Firstly, it would be very ill-advised to assume that privilege and easy opportunities are a one-way street to success and recognition in horse racing or in any other walk of life. Those that receive a leg-up may get a head start, but there is a significant price to pay for it in terms of greatly increased scrutiny and pressure to succeed. 

From the outset, they are expected to be better. Any mistakes they make are likely to be publicly magnified to a much greater extent than similar errors made by self-made individuals who have the luxury of relative anonymity as they learn their trade. In this age of social media where most young professionals are accessible to all commenters, such scrutiny can be particularly harsh. 

With jealousy and schadenfreude inevitably being attracted to such appointments like bees to honey, criticism can quickly turn to abuse and ridicule. Learning the ropes in any pursuit in life is tough enough, but doing so under an unforgiving public spotlight can be too much for what are often young and immature people. Such pressure will inevitably break more than it makes. 

Even if the person in question can work past the scrutiny and make the best of the opportunities given to them, all too often their achievements will still have a privilege asterisk next to them. Such individuals will always be fighting to prove themselves and overcome accusations that they only got to where they are because of who they are or the opportunities that were gifted to them. Even for those that go on to achieve greatness in their fields, it can still be a struggle to shake off that asterisk. 

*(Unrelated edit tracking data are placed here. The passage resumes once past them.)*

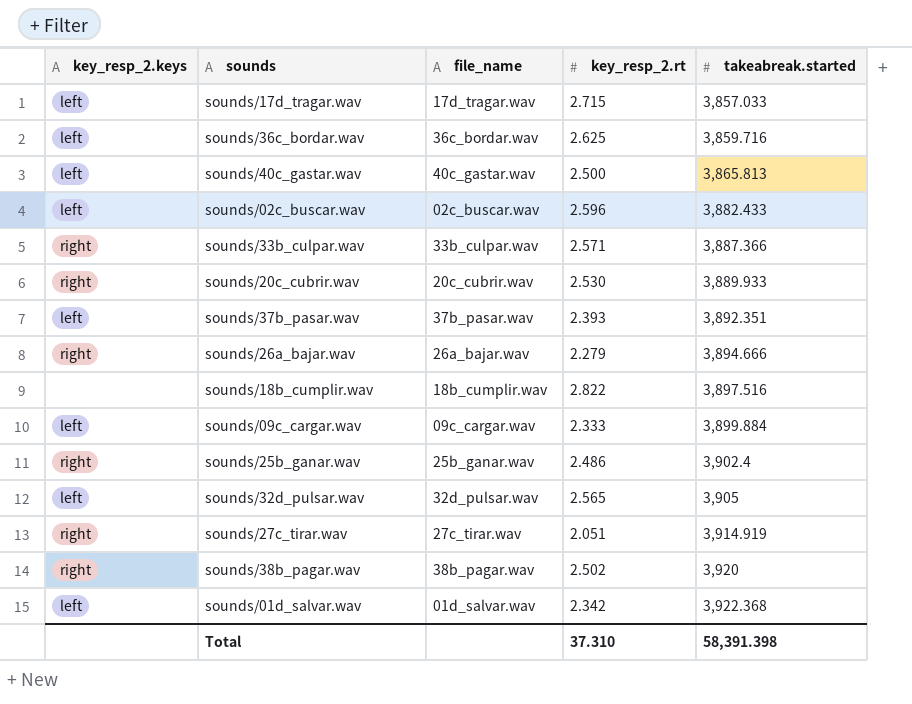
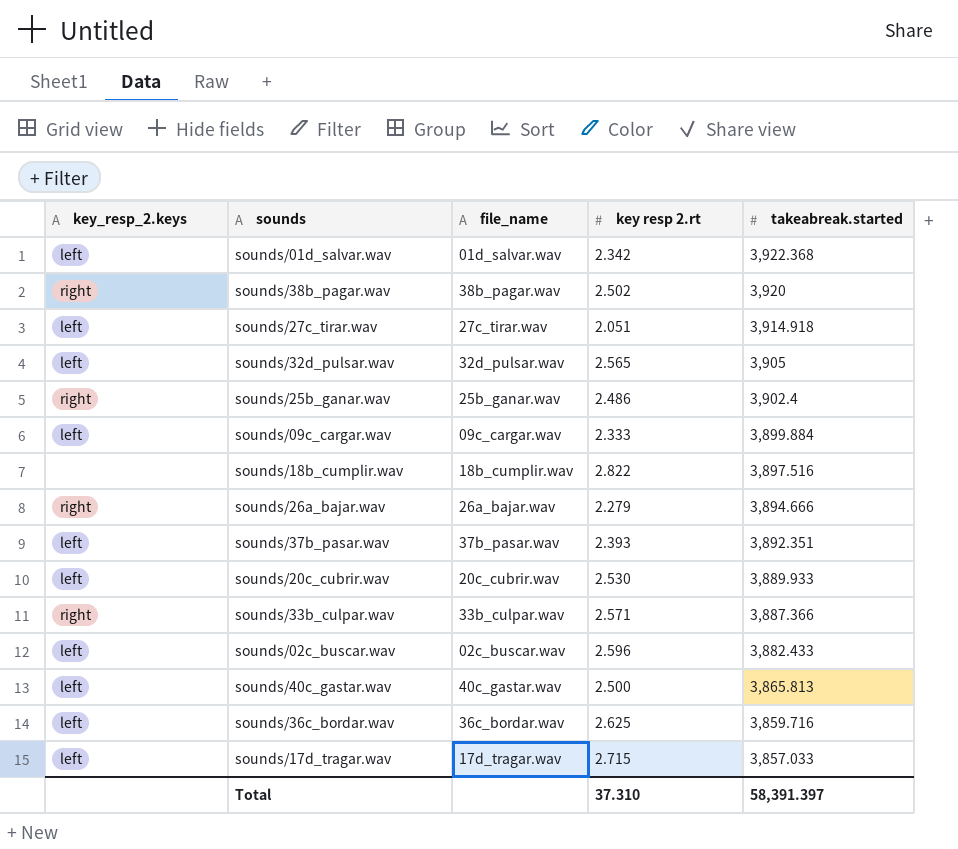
row order: takeabreak.started ascending -> takeabreak.started descending
column name: key_resp_2.rt -> key resp 2.rt
sounds/27c_tirar.wav | key_resp_2.keys: right -> left
sounds/27c_tirar.wav | takeabreak.started: 3,914.919 -> 3,914.918
sounds/20c_cubrir.wav | key_resp_2.keys: right -> left
Total | takeabreak.started: 58,391.398 -> 58,391.397

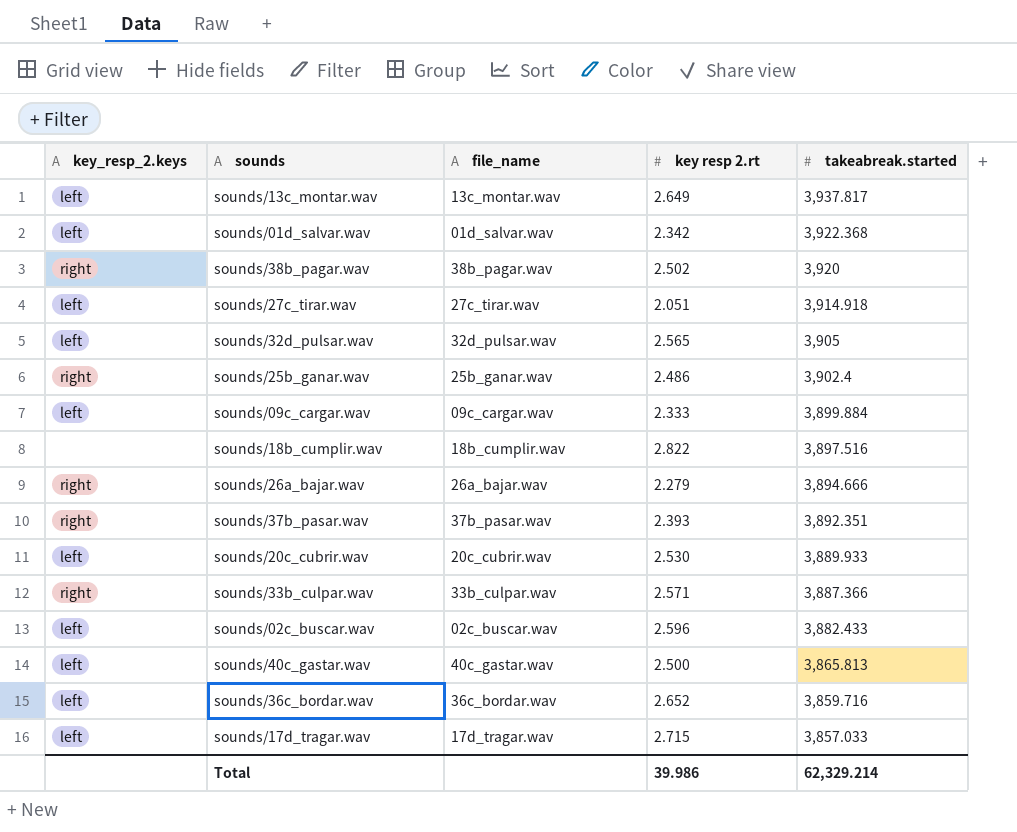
row sounds/13c_montar.wav: none -> left | 13c_montar.wav | 2.649 | 3,937.817
sounds/37b_pasar.wav | key_resp_2.keys: left -> right
sounds/36c_bordar.wav | key resp 2.rt: 2.625 -> 2.652
Total | key resp 2.rt: 37.310 -> 39.986
Total | takeabreak.started: 58,391.397 -> 62,329.214

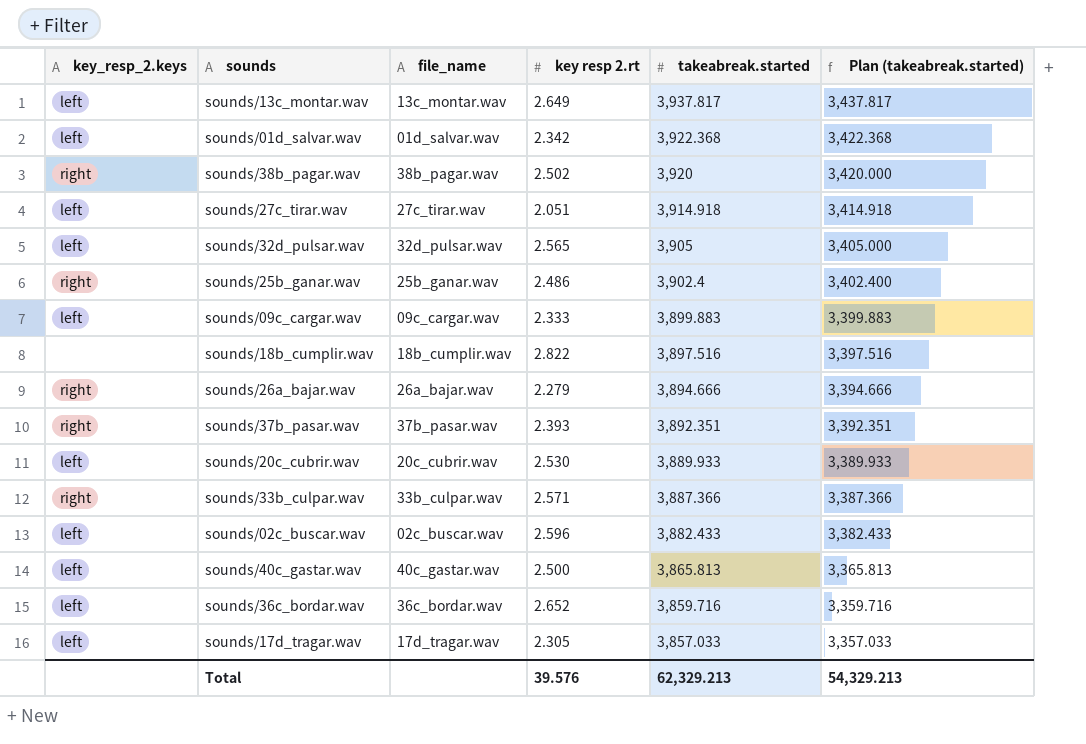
column Plan (takeabreak.started) | formula: none -> [takeabreak.started] - 500
sounds/09c_cargar.wav | takeabreak.started: 3,899.884 -> 3,899.883
sounds/17d_tragar.wav | key resp 2.rt: 2.715 -> 2.305
Total | key resp 2.rt: 39.986 -> 39.576
Total | takeabreak.started: 62,329.214 -> 62,329.213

While both privileged and non-privileged backgrounds have their pros and cons, the main takeaways from this whole debate can be boiled down to the overriding importance of attitude and what one chooses to make of their own talent and circumstances. For all that both backgrounds can have negative associated with them, they can all be flipped around to be positive motivators to succeed in life independent of or in spite of circumstances. 

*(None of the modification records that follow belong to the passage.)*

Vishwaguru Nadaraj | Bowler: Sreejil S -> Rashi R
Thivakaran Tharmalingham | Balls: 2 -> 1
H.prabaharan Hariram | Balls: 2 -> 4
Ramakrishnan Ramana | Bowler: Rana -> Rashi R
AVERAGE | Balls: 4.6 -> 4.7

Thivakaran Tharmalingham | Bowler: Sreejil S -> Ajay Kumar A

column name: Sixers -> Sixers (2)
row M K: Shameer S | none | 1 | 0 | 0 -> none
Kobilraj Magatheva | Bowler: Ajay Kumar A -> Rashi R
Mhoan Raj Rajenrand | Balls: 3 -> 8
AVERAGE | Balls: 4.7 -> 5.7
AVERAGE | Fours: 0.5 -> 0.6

For those that find themselves in a privileged position, they must be aware of the price to be paid for their head start. They must be willing to work through the difficulties of scrutiny, pressure and jealousy that can come with it. Indeed, these difficulties can be used as a motivating chip on the shoulder to drive them on to prove themselves based on their own merits rather than be judged solely on the opportunities they were given. 

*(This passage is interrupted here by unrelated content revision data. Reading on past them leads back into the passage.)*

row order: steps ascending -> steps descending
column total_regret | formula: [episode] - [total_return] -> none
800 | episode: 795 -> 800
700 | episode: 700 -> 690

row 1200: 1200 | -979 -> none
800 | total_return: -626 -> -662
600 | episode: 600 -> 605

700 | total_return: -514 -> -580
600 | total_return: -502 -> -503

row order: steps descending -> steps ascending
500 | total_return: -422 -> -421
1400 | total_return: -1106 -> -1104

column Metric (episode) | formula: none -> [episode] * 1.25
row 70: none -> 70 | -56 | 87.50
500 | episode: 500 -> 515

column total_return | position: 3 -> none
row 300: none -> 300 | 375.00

Similarly, rather than using a lack of privileged opportunities as an excuse for a lack of success, people in non-privileged circumstances can use it as a motivator to work harder to earn the chances they feel they deserve on their merits. 

As someone that came into racing with no background or connections in the industry, I write all of the above with sincerity. Sure, getting a foot in the door would have been easier with a well-placed connection, but once my foot was in, it was very rare that I ever felt significantly disadvantaged by the lack of a racing background. Horse racing is much more open minded and welcoming to “outsiders” than people tend to give it credit for. Good people that are passionate about the sport and are willing to learn and work hard will get on just fine and be welcomed into the fold. 

So, while it is common to hear people bemoan their own lack of privilege or throw stones at others that they perceive as benefiting from it, they perhaps shouldn’t be so quick to undervalue the benefits of anonymity at the outset of their careers. The road may be longer, but the gradients are kinder, the potholes aren’t as damaging and the final destination can often be far more rewarding.